Зарегистрировано
в единой книге учета происшествий за № 117.
Мл. лейтенант Лютиков.
№ 4
Сокрушилин: «Я очищу Россию от мрази»
Он в Москве! Трепещите, воры и бандиты, вымогатели и маньяки! Нишкните, взяточники и казнокрады! Да и простым карманным воришкам теперь не поздоровится – к нам приехал Сокрушилин, тот самый Сокрушилин, с кем встречался Президент во время своей недавней поездки по Сибири и вместо запланированных по протоколу тридцати минут проговорил всю ночь.
В кулуарах рассказывают, как все было. Когда готовилась поездка в Сибирь, Президент спросил своих советников, как там обстоят дела с преступностью? Советники поникли головами.
С преступностью как везде…
И даже хуже…
Сибирь, знаете ли, беглые каторжане…
Внуки декабристов, знаете ли…
И вдруг один, самый маленький советник, глядя в сводки состояния преступности в регионах Сибири, округлил глаза и произнес загадочное слово:
– Ноль.
Советники покрупнее удивленно смотрели на своего коллегу, а тот повторил то же самое слово, водя дрожащим пальцем по простыне сводки:
«Ноль… Ноль… Ноль…»
Советники озабоченно переглянулись. С Президентом приходится работать буквально круглые сутки и далеко не все этот режим выдерживают. Маленький советник поднял на своих больших коллег испуганные глаза и прошептал:
– Там нет преступности…
Так в Кремле узнали о далеком Усть-Кедровске и его молодом прокуроре Александре Сокрушилине, который свел в своем районе преступность к нулю, наметили «для галочки» короткую встречу, а закончилась она в далекой таежной заимке, в кедрачах, и прождали советники целую ночь, пока мужики наговорятся. Это я уже знаю не понаслышке. Сама там была, правда мед-пиво не пила, а только местную водку «Кедровку», согреваясь с коллегами-журналистами в холодном автобусе. На следующий день я пообщалась с Сокрушилиным, и в разговоре он буквально поразил меня фразой, которую я вынесла в заголовок этой статьи. «Я очищу Россию от мрази». Он произнес эти слова как клятву пионера, как «Отче наш», как дважды два – четыре.
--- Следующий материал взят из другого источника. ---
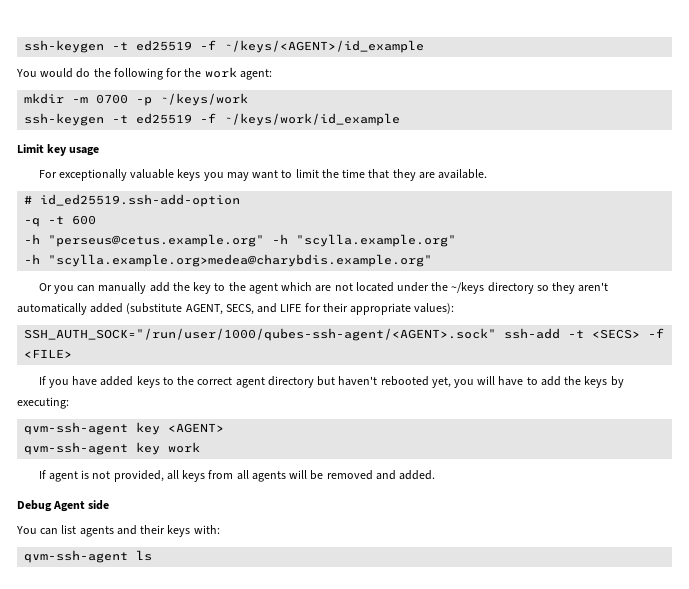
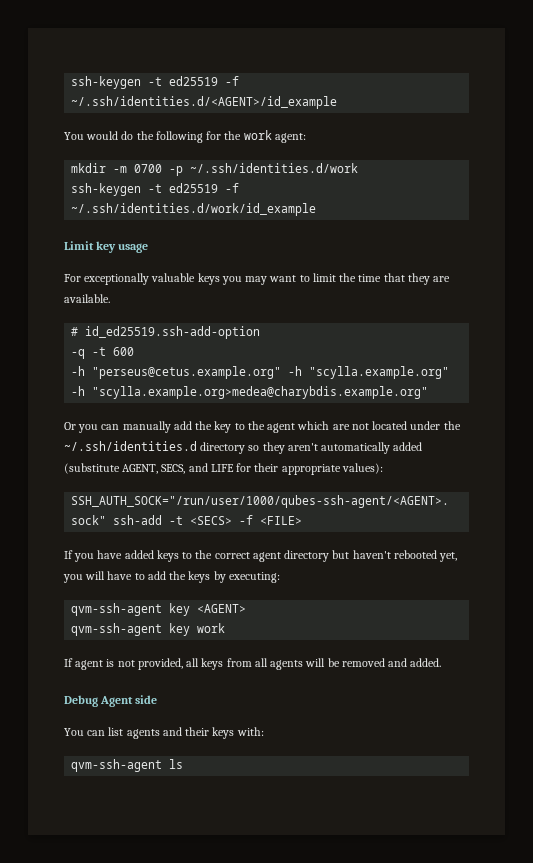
- ssh-keygen -t ed25519 -f ~/keys/<AGENT>/id_example
+ ssh-keygen -t ed25519 -f ~/.ssh/identities.d/<AGENT>/id_example
- mkdir -m 0700 -p ~/keys/work
- ssh-keygen -t ed25519 -f ~/keys/work/id_example
+ mkdir -m 0700 -p ~/.ssh/identities.d/work
+ ssh-keygen -t ed25519 -f ~/.ssh/identities.d/work/id_example
- Or you can manually add the key to the agent which are not located under the ~/keys directory so they aren't automatically added (substitute AGENT, SECS, and LIFE for their appropriate values):
+ Or you can manually add the key to the agent which are not located under the ~/.ssh/identities.d directory so they aren't automatically added (substitute AGENT, SECS, and LIFE for their appropriate values):

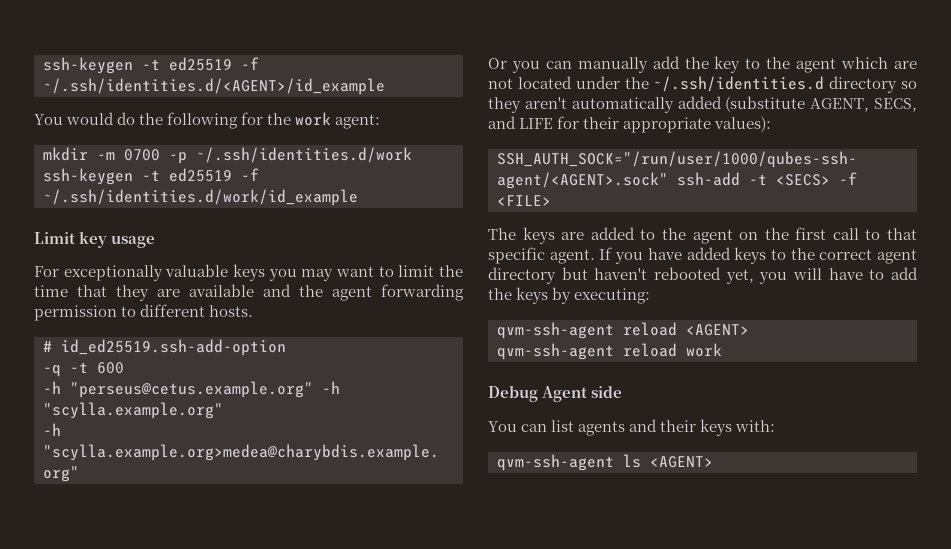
- For exceptionally valuable keys you may want to limit the time that they are available.
+ For exceptionally valuable keys you may want to limit the time that they are available and the agent forwarding permission to different hosts.
+ The keys are added to the agent on the first call to that specific agent.
- qvm-ssh-agent key <AGENT>
+ qvm-ssh-agent reload <AGENT>
- qvm-ssh-agent key work
- If agent is not provided, all keys from all agents will be removed and added.
+ qvm-ssh-agent reload work
- qvm-ssh-agent ls
+ qvm-ssh-agent ls <AGENT>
Потом Президент улетел, но, как говорят, уже в самолете вспоминал таежного Робин Гуда, который освободил свой район от преступного элемента. Поговаривали даже в Кремле: а не сделать ли районного прокурора Генеральным – место-то по-прежнему вакантно, да побоялись молодости, как бы дров не наломал сибиряк. Впрочем, это всё слухи, сама я при этих разговорах не присутствовала, свечку, как говорится, не держала, но вот что знаю доподлинно – Сокрушилин сейчас в Москве. Приехал он сюда инкогнито, но я, ваша Катя Целовальникова, все разнюхала и разузнала. Когда Саша услышал в телефонной трубке мой юный звонкий голосок, он не поверил своим ушам и даже не хотел разговаривать, но после того, как я напомнила сказанную им в Сибири фразу, назначил мне встречу… в метро. На станции «Белорусская кольцевая». В центре зала, разумеется.
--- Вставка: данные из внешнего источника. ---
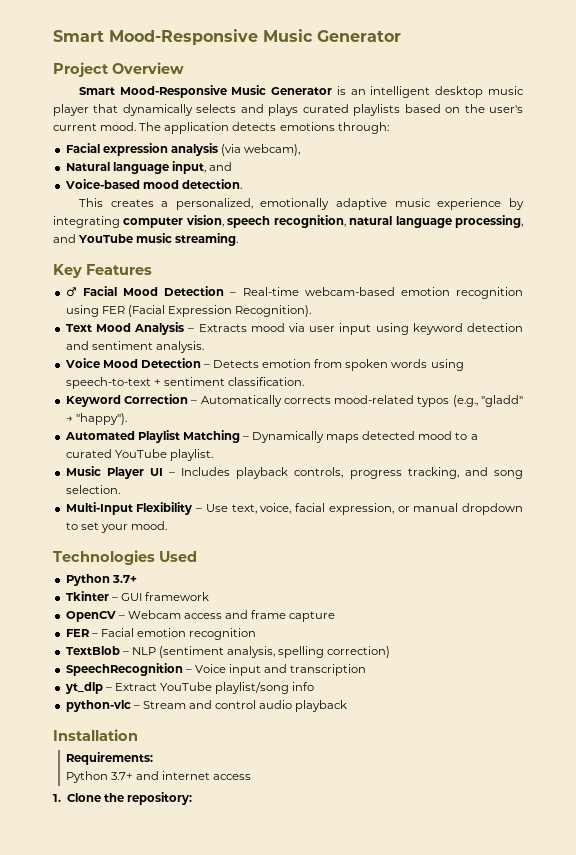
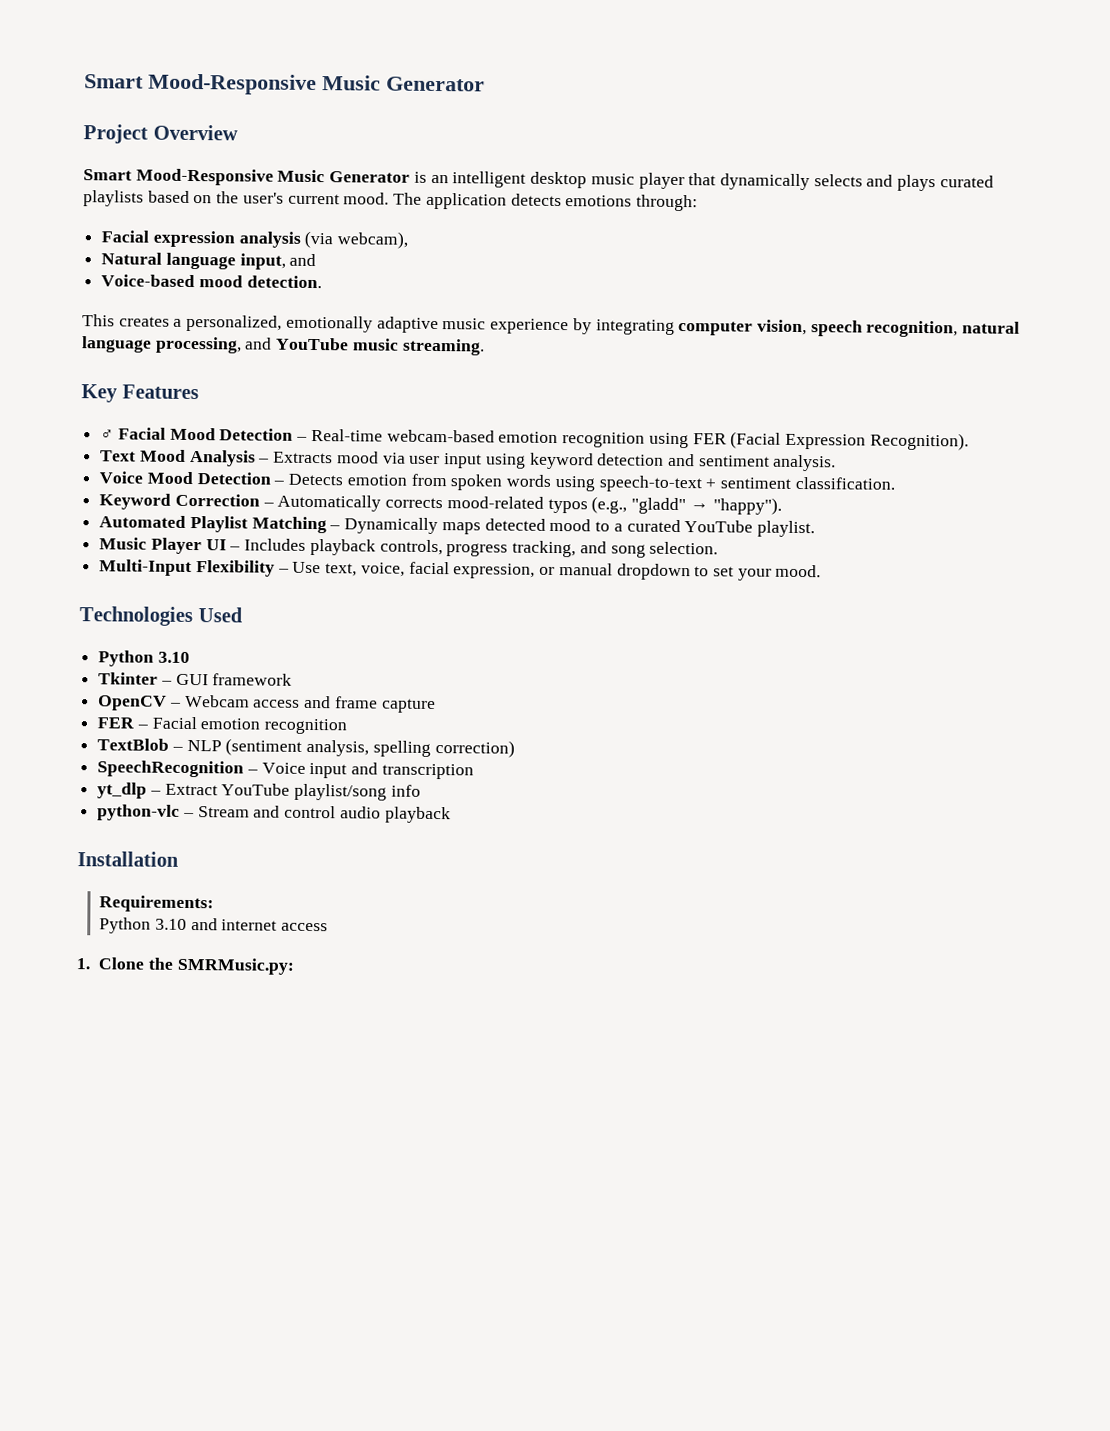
  Technologies Used
- Python 3.7+
+ Python 3.10
- Python 3.7+ and internet access
+ Python 3.10 and internet access
- 1. Clone the repository:
+ 1. Clone the SMRMusic.py:

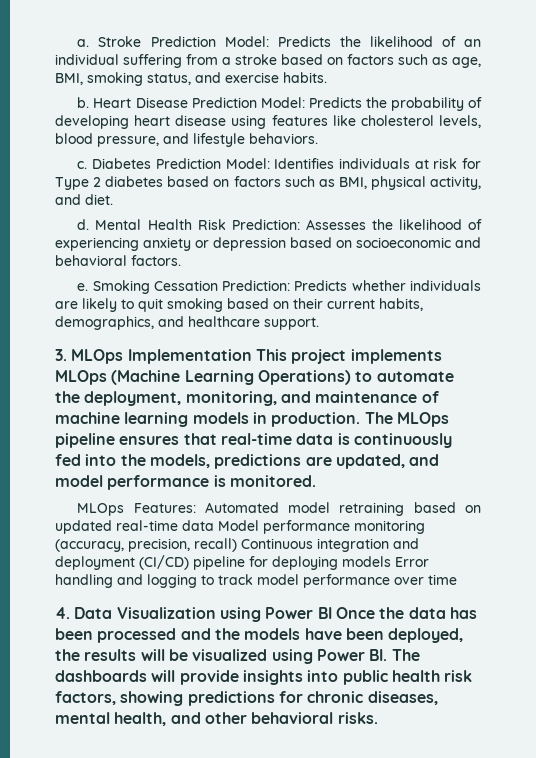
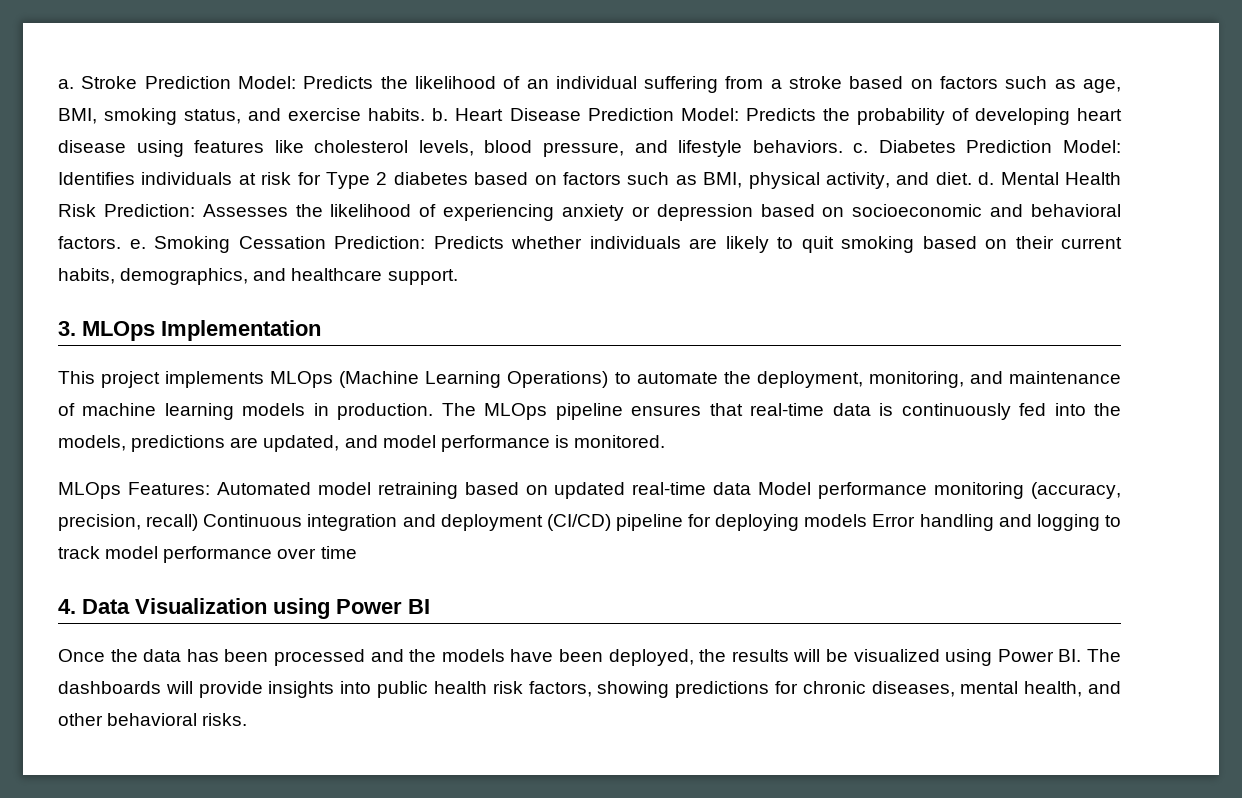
- Stroke Prediction Model: Predicts the likelihood of an individual suffering from a stroke based on factors such as age, BMI, smoking status, and exercise habits.
- b.
+ Stroke Prediction Model: Predicts the likelihood of an individual suffering from a stroke based on factors such as age, BMI, smoking status, and exercise habits. b.
- Heart Disease Prediction Model: Predicts the probability of developing heart disease using features like cholesterol levels, blood pressure, and lifestyle behaviors.
- c.
+ Heart Disease Prediction Model: Predicts the probability of developing heart disease using features like cholesterol levels, blood pressure, and lifestyle behaviors. c.
- Diabetes Prediction Model: Identifies individuals at risk for Type 2 diabetes based on factors such as BMI, physical activity, and diet.
- d.
+ Diabetes Prediction Model: Identifies individuals at risk for Type 2 diabetes based on factors such as BMI, physical activity, and diet. d.
- Mental Health Risk Prediction: Assesses the likelihood of experiencing anxiety or depression based on socioeconomic and behavioral factors.
- e.
+ Mental Health Risk Prediction: Assesses the likelihood of experiencing anxiety or depression based on socioeconomic and behavioral factors. e.
- 3. MLOps Implementation This project implements MLOps (Machine Learning Operations) to automate the deployment, monitoring, and maintenance of machine learning models in production.
+ 3. MLOps Implementation
+ This project implements MLOps (Machine Learning Operations) to automate the deployment, monitoring, and maintenance of machine learning models in production.
- 4. Data Visualization using Power BI Once the data has been processed and the models have been deployed, the results will be visualized using Power BI. The dashboards will provide insights into public health risk factors, showing predictions for chronic diseases, mental health, and other behavioral risks.
+ 4. Data Visualization using Power BI
+ Once the data has been processed and the models have been deployed, the results will be visualized using Power BI. The dashboards will provide insights into public health risk factors, showing predictions for chronic diseases, mental health, and other behavioral risks.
Я узнала его издалека и сразу, да это и нетрудно – таких мужиков в Москве уже не осталось. Я открыла рот, чтобы его поприветствовать, но Сокрушилин вдруг схватил меня в охапку, и мы буквально вломились в закрывающиеся двери вагона. Ни одно интервью у меня еще так не начиналось.
– В чем дело, Саша?
А он улыбается в ответ белозубо, сияя своими голубыми глазами, и предлагает:
– Покатаемся?
Ну, что же, кататься я с милым согласна, но…
– Почему в метро?
– Люблю! Не забывай, я родился и вырос в глуши. Для меня метро – это мечта. А эскалатор – лестница-чудесница. Я иногда часами по кольцу катаюсь.
– Так ты предлагаешь здесь, в вагоне провести с тобой интервью?
– А почему бы и нет?
А в самом деле – почему нет?
Под удивленные взгляды стоящих рядом пассажиров достаю диктофон и включаю. Приходится, однако, орать, а чтобы записался ответ, передавать его Сокрушилину.
– Так о чем же всю ночь с Президентом говорили?
– Ты, Катя, девушка, и вопрос твой очень наивный…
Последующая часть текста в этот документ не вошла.